--- Given data ---
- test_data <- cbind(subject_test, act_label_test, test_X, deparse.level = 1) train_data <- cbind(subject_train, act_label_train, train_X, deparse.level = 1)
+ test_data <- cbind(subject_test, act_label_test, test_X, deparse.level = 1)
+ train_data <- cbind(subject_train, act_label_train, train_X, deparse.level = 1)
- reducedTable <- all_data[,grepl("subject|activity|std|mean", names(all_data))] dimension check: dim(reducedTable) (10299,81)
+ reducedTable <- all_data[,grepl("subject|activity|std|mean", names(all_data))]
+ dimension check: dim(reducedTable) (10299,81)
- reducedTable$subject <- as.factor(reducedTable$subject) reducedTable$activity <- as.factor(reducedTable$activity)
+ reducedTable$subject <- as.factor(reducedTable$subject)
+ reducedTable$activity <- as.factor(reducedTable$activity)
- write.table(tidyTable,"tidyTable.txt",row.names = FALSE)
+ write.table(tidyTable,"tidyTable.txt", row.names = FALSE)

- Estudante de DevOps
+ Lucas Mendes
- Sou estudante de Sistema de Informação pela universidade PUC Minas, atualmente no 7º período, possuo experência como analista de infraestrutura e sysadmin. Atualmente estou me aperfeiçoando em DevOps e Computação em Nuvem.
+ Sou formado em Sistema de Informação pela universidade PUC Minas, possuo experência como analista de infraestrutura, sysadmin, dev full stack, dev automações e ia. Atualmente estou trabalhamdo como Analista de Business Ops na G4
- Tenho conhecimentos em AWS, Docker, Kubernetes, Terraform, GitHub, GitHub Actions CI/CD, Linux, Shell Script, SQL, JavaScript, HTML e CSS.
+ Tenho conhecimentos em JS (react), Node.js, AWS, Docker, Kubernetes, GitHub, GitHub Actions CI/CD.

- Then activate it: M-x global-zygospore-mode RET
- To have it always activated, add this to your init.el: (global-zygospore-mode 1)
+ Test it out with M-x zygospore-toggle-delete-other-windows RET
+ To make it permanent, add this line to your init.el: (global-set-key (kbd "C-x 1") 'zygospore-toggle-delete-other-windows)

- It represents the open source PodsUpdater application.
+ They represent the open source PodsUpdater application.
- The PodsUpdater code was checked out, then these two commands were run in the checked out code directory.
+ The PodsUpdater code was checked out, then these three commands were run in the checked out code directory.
---
» What is required
Send back exactly the lines from the line with "- Tenho conhecimentos" through the end of the records.

» Solution to the problem
- Tenho conhecimentos em AWS, Docker, Kubernetes, Terraform, GitHub, GitHub Actions CI/CD, Linux, Shell Script, SQL, JavaScript, HTML e CSS.
+ Tenho conhecimentos em JS (react), Node.js, AWS, Docker, Kubernetes, GitHub, GitHub Actions CI/CD.

- Then activate it: M-x global-zygospore-mode RET
- To have it always activated, add this to your init.el: (global-zygospore-mode 1)
+ Test it out with M-x zygospore-toggle-delete-other-windows RET
+ To make it permanent, add this line to your init.el: (global-set-key (kbd "C-x 1") 'zygospore-toggle-delete-other-windows)

- It represents the open source PodsUpdater application.
+ They represent the open source PodsUpdater application.
- The PodsUpdater code was checked out, then these two commands were run in the checked out code directory.
+ The PodsUpdater code was checked out, then these three commands were run in the checked out code directory.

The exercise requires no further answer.